Before and after images
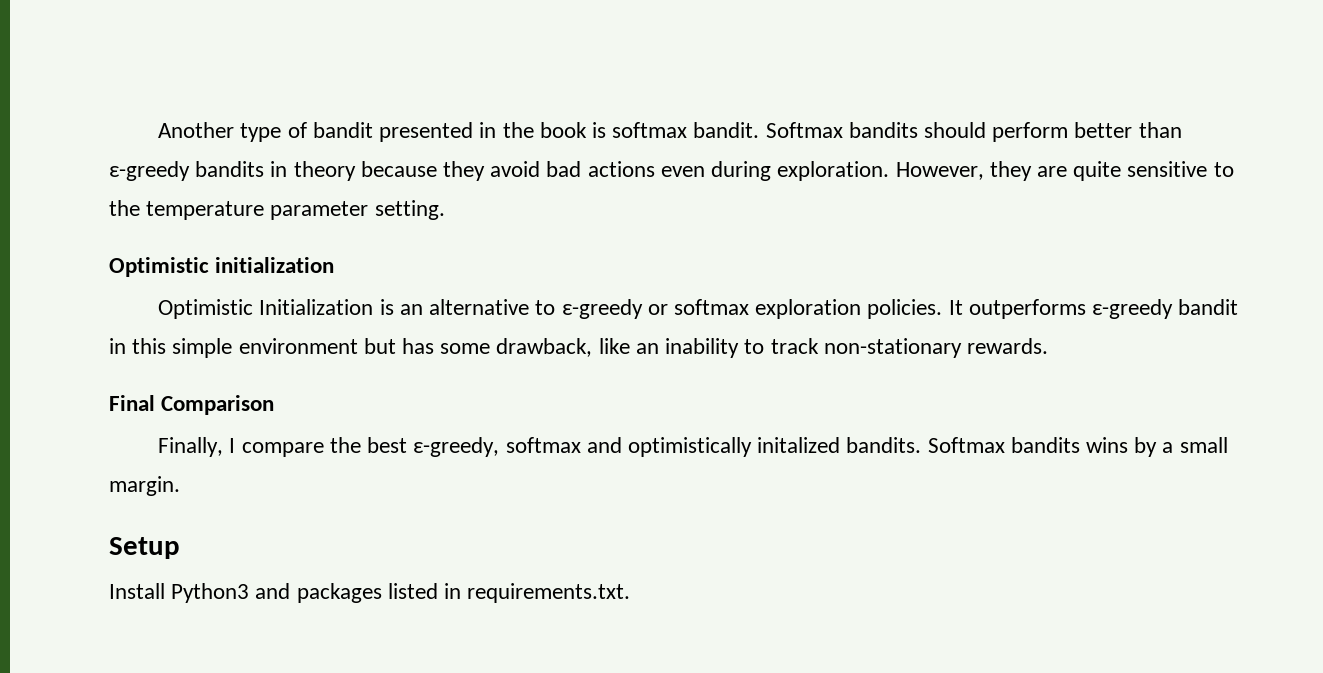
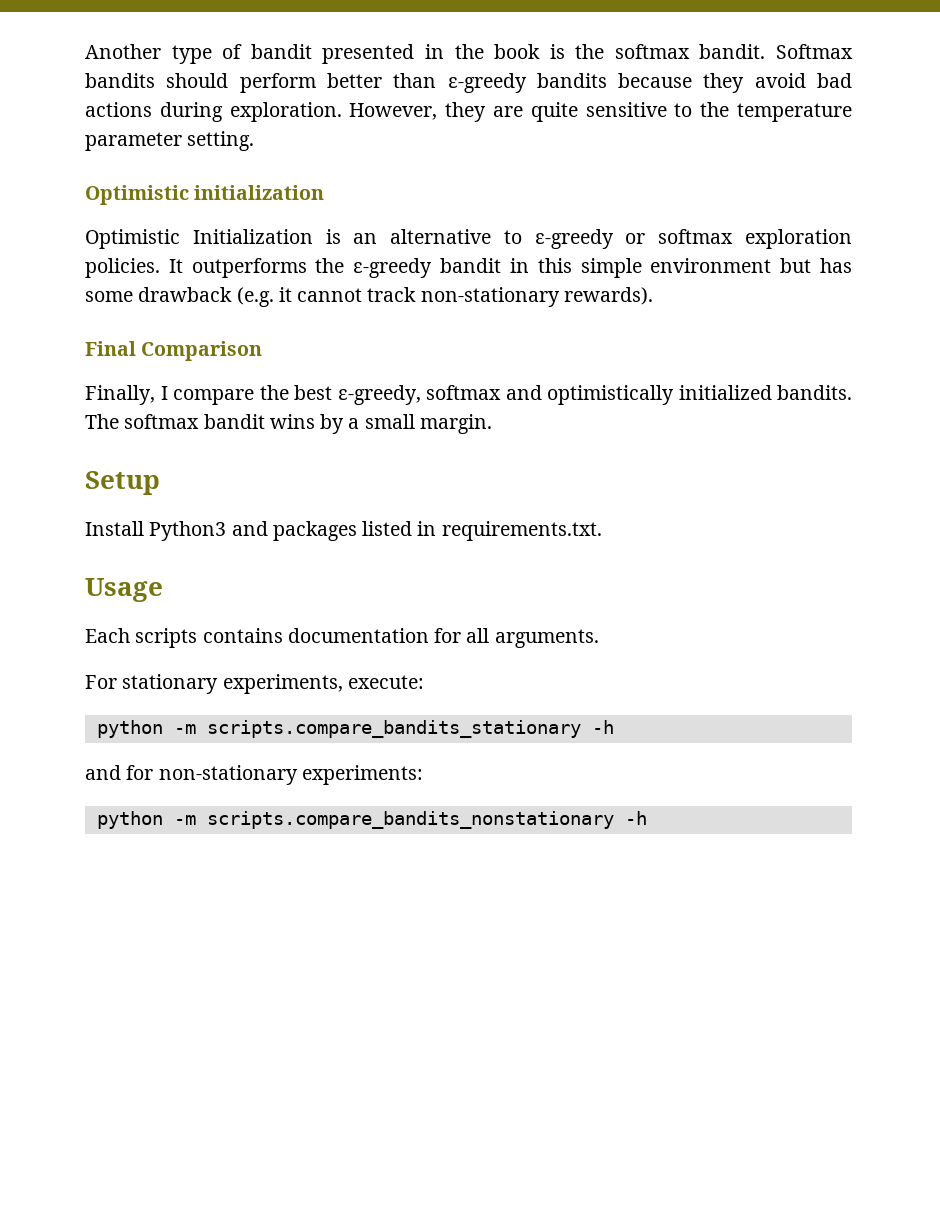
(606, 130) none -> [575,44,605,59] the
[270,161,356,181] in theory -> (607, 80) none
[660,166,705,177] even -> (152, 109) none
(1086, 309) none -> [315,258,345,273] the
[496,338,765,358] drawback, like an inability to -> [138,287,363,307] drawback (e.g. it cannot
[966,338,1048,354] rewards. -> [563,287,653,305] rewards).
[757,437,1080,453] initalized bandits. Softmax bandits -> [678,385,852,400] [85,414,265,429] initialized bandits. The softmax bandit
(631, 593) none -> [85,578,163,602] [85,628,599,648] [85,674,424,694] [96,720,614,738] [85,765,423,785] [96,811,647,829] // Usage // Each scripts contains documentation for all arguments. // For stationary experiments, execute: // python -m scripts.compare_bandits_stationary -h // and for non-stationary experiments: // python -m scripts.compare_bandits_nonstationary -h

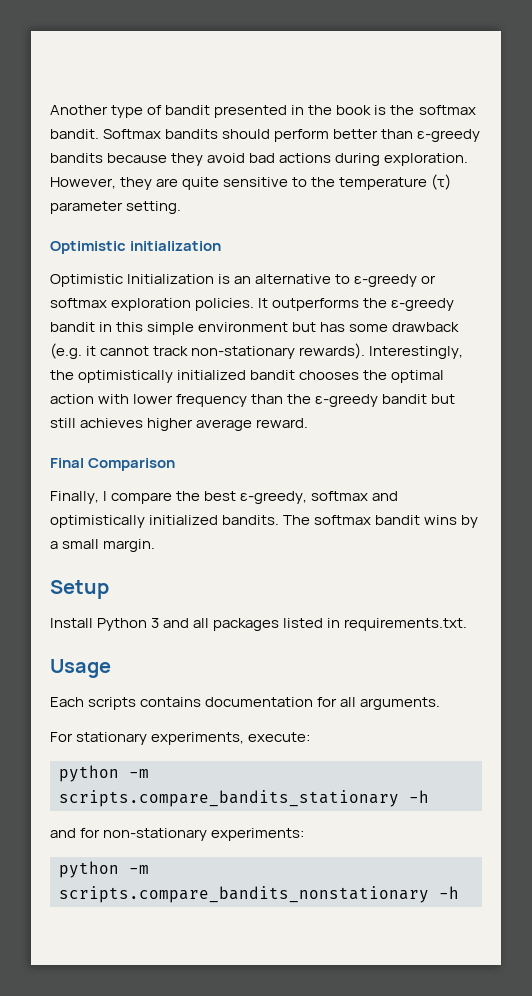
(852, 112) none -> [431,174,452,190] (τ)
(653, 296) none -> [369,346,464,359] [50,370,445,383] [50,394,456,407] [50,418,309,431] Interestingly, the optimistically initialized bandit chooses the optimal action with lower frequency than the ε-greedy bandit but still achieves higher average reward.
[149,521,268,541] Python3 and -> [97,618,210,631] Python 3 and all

== WHAT YOU NEED TO DO ==
One line above contains "(653, 296) none". Output that line and each one after it, word for word, and nothing else.

== YOUR SOLUTION ==
(653, 296) none -> [369,346,464,359] [50,370,445,383] [50,394,456,407] [50,418,309,431] Interestingly, the optimistically initialized bandit chooses the optimal action with lower frequency than the ε-greedy bandit but still achieves higher average reward.
[149,521,268,541] Python3 and -> [97,618,210,631] Python 3 and all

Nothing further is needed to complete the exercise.